Image comparison data:
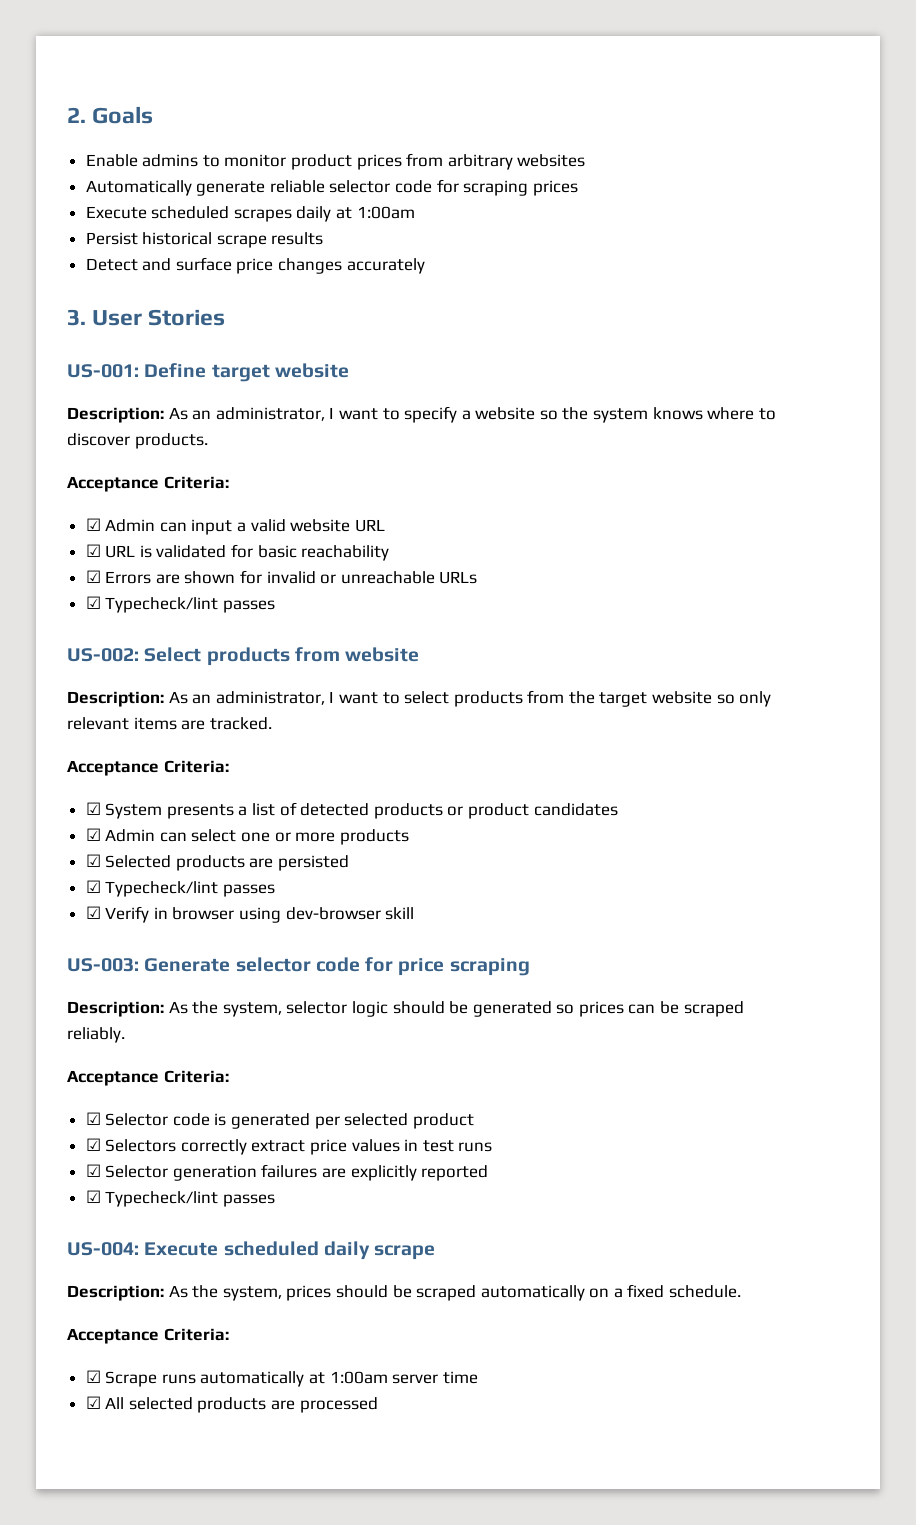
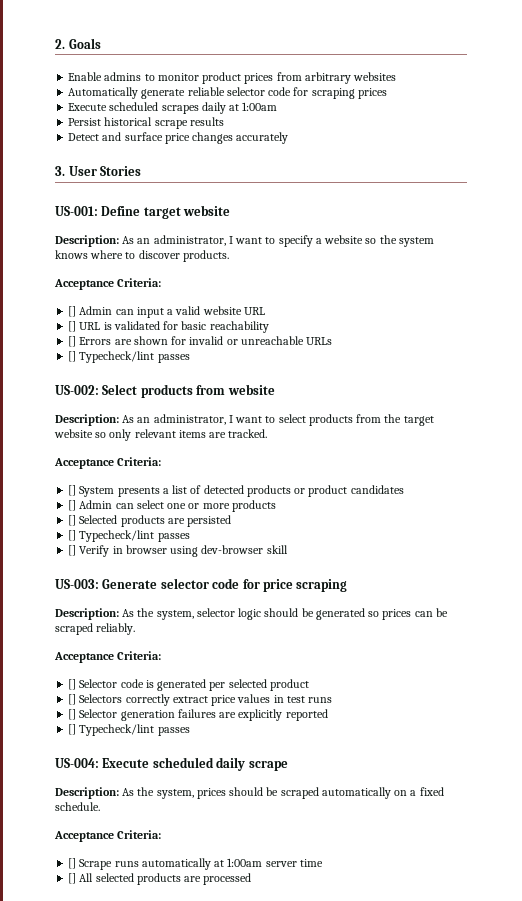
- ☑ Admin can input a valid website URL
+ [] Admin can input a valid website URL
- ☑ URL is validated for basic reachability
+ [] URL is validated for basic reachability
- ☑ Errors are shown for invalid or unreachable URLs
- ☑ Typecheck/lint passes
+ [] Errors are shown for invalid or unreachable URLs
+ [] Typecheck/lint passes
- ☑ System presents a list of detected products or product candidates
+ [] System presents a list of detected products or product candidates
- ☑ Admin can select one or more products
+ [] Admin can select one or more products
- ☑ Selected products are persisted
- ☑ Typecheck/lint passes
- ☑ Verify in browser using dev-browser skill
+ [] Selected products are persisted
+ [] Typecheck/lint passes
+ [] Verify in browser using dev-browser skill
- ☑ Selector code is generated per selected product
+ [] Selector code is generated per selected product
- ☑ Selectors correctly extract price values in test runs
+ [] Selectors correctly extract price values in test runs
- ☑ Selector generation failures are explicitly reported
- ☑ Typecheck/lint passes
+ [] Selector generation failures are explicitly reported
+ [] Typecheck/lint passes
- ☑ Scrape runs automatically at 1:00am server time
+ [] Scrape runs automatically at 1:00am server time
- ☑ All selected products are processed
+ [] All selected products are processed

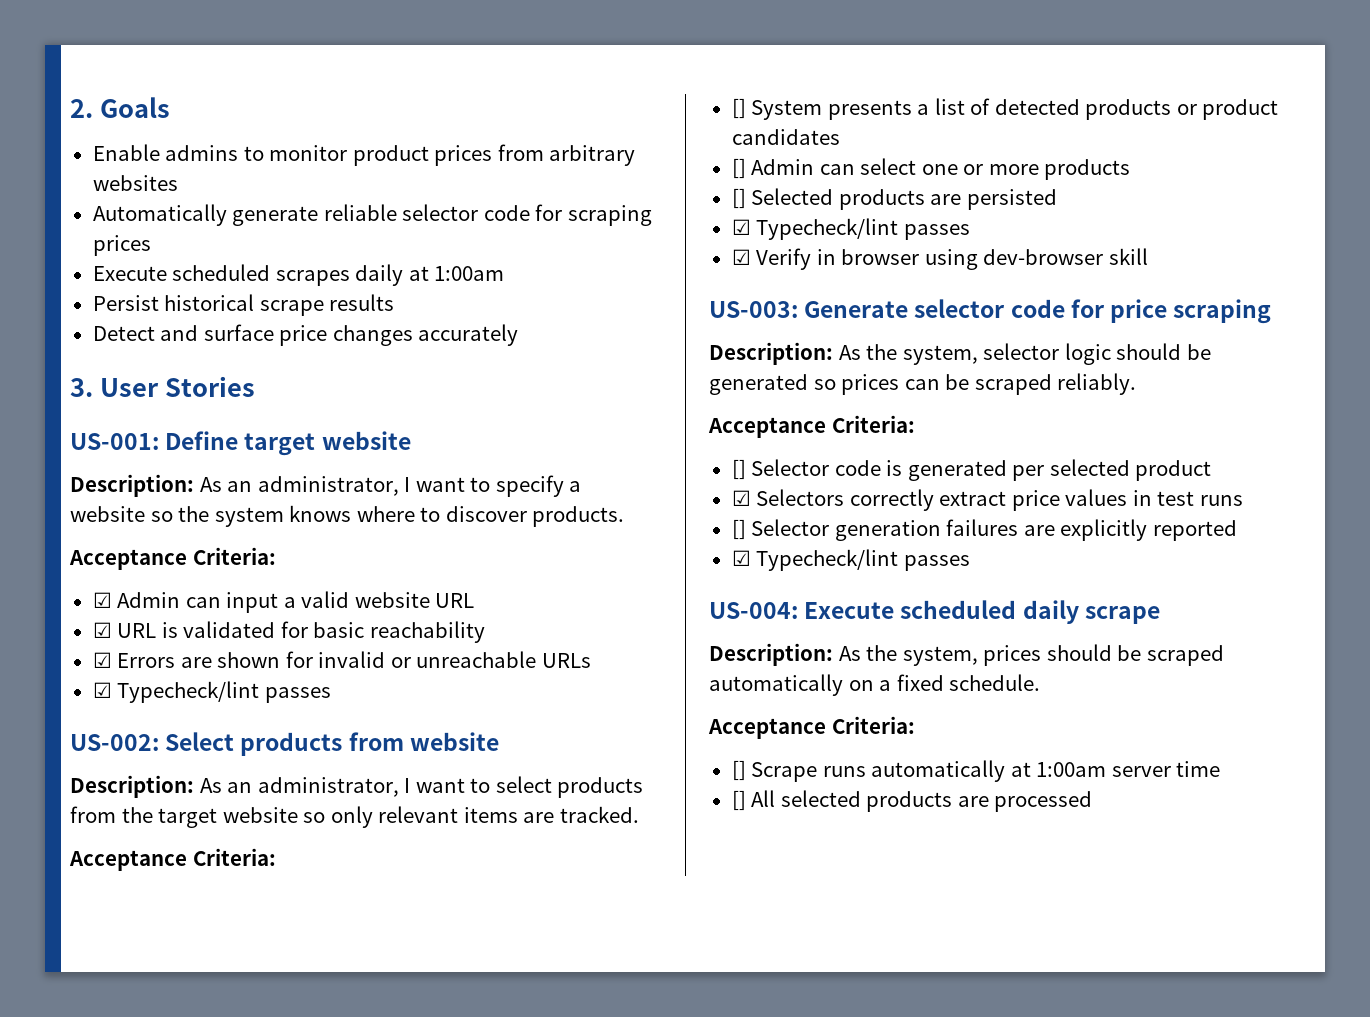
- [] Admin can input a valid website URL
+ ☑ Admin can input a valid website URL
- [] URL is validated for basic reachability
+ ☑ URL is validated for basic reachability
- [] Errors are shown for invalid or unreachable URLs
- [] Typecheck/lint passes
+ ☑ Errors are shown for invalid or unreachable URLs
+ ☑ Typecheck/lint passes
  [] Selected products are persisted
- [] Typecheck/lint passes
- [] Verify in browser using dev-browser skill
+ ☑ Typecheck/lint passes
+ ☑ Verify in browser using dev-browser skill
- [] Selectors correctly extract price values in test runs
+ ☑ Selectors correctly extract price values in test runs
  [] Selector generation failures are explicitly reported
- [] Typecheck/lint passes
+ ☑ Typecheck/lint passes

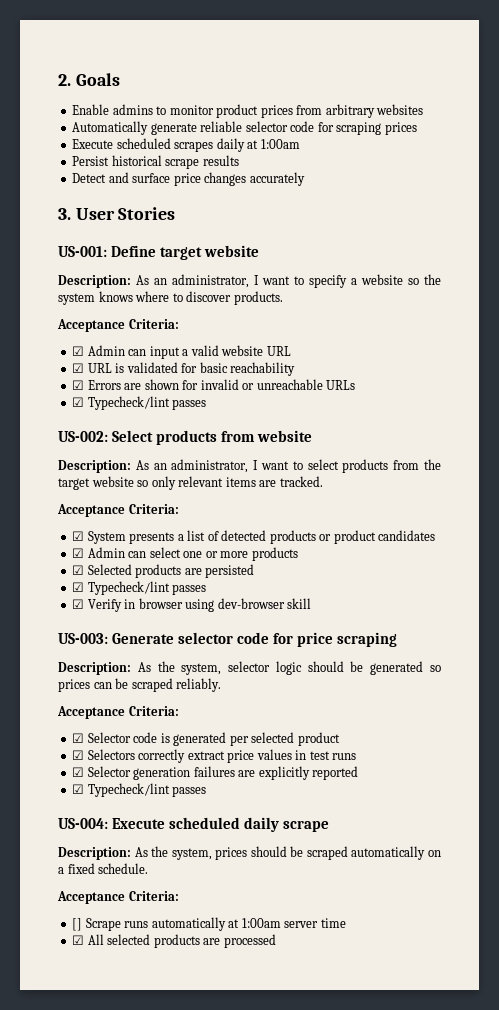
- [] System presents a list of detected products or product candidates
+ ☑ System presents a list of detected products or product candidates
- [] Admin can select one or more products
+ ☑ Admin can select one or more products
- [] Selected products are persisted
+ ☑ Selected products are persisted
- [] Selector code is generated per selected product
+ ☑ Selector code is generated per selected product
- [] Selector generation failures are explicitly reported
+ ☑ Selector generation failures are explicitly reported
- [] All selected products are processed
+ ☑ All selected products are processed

Work to be completed.
In the entries above, find every line holding the word "unreachable" and copy it out.

Exercise response.
- ☑ Errors are shown for invalid or unreachable URLs
+ [] Errors are shown for invalid or unreachable URLs
- [] Errors are shown for invalid or unreachable URLs
+ ☑ Errors are shown for invalid or unreachable URLs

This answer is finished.